Simulation of Plasma Particle Trajectories Using LabVIEW

Author(s):
Hans Pfister - Dickinson College Department of Physics and Astronomy
Christopher Graham - Dickinson College Department of Physics and Astronomy

Industry:
University/Education

Products:
LabVIEW

The Challenge:
Demonstrating an alternative venue for LabVIEW as an excellent pedagogical tool.

The Solution:
Using LabVIEW to simulate the motion of plasma particles in several electric and magnetic field configurations

Introducing Students and Researchers to Plasma Physics
In recent years, plasma applications have become increasingly widespread in industrial and commercial manu­facturing processes. This growth fosters a need to educate additional students and researchers about the basic plasma physics concepts that underlie such applications.

Scientists typically describe plasmas, or highly ionized gases, with either magneto­hydro­dyna­mic (MHD) equations or by considering the quasineutral super­heated gases as ensembles of indepen­dently moving, single particles. Plasmas characterized by frequent particle collisions are best described by MHD; at the other extreme, plasmas in which individual particles have few collisions and large mean free paths are best understood by looking at the trajectories of single particles.

Using LabVIEW as a Pedagogical Tool
There are many advantages to using National Instruments LabVIEW as a tool for simulating such single-particle trajectories. Using NI LabVIEW is simple and straightforward, given the array of knobs, dials, and displays that engineers use to easily manipulate parameters. Most importantly, because engineers can perform these adjustments while the program is executing, they can see instantaneously the effect of a parameter change on the behavior of the entire system.
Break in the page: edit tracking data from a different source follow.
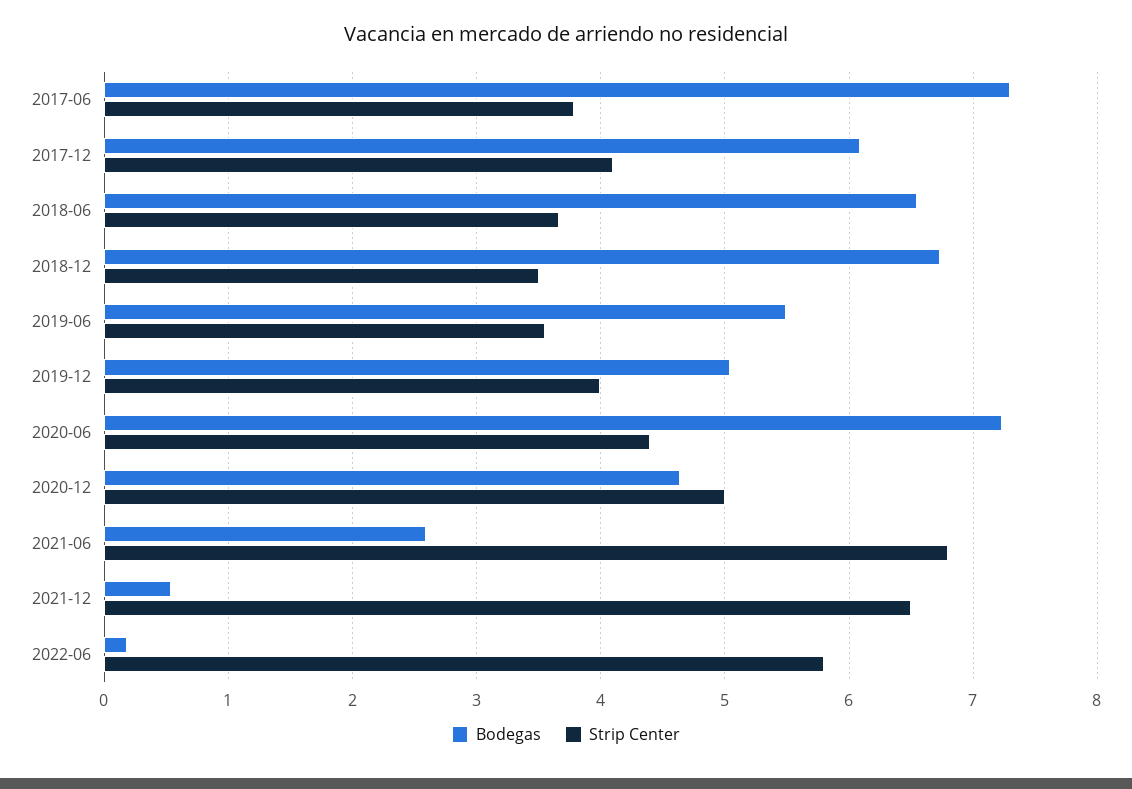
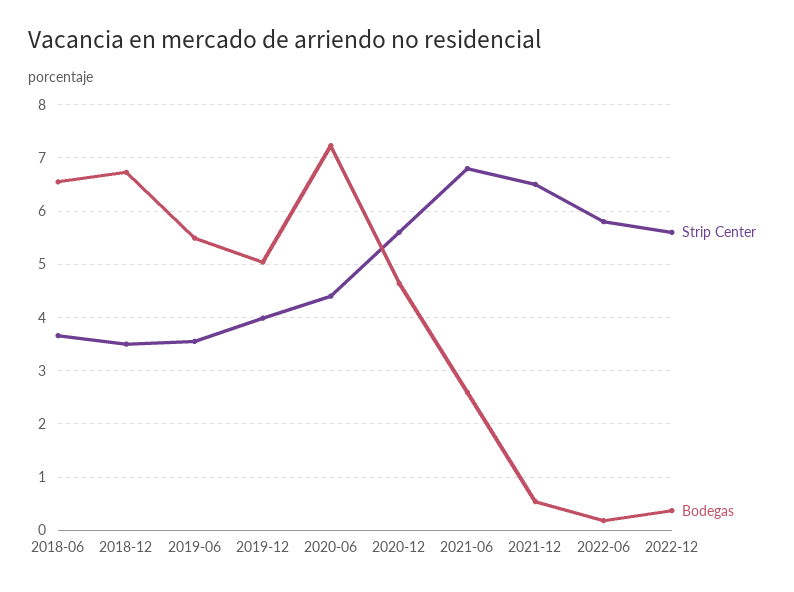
Bodegas, 2017-06: 7.3 -> none
Strip Center, 2017-06: 3.8 -> none
Bodegas, 2017-12: 6.1 -> none
Strip Center, 2017-12: 4.1 -> none
Strip Center, 2020-12: 5 -> 5.6
Strip Center, 2022-12: none -> 5.6
Bodegas, 2022-12: none -> 0.4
We have illustrated the pedagogical effectiveness of LabVIEW by presenting two basic plasma particle trajectories: a simple Larmor orbit and an EB particle drift. We calculated the trajectories presented with an Euler recursion, a modified Euler recursion, or a fourth-order Runge-Kutta algorithm.

For the sake of simplicity, we started with an Euler recursion. The beauty of this algorithm is that no prior knowledge of the particle’s trajectory is required. That is, we did not theoretically calculate and plot the equation of the orbit. Instead, we followed the particle on its trajectory in a step-by-step fashion. At each step, we used the forces acting on the particle to calculate its acceleration. With this acceleration, we calculated an updated velocity and, consequently, a new position. At this new position, we again calculated a new acceleration and repeated the process until the particle’s path was fully described.

Extending the procedure to 2-D motion was a relatively simple task. We cycled through the steps for the x components (ax, vx, and x) and simultaneously through the corresponding steps for the y components (ay, vy, and y). However, while the parabolic motion of a cannonball, for example, was characterized by an independent motion in the x- and y-directions (i.e., ay does not depend on the motion in the x-direction), circular motions, such as an orbiting planet or the Larmor orbit of a charged particle in a magnetic field, were characterized by the dependence of ax on vy and ay on vx, which necessitated simultaneous calculations for the x and y components.

As powerful and straightforward as the Euler recursion method was, its accuracy was limited by the method’s finite step size, leading to a circular trajectory that does not quite close upon itself. While a reduction of the step size reduced the error in the calcu­lated trajectory, the limited capacity of any computer prevented us from achieving the infinitesimal step size necessary to exactly reproduce the actual particle trajectory. We turned instead to two alternative algorithms.

Two Alternative Algorithms
The first alternate algorithm, which we called the modified Euler recursion, consisted of a slight modification in the order of calculations. In the unmodified Euler algorithm, the program simul­taneously calculated both the x- and y-components of a given time step, using the values of the previous time step.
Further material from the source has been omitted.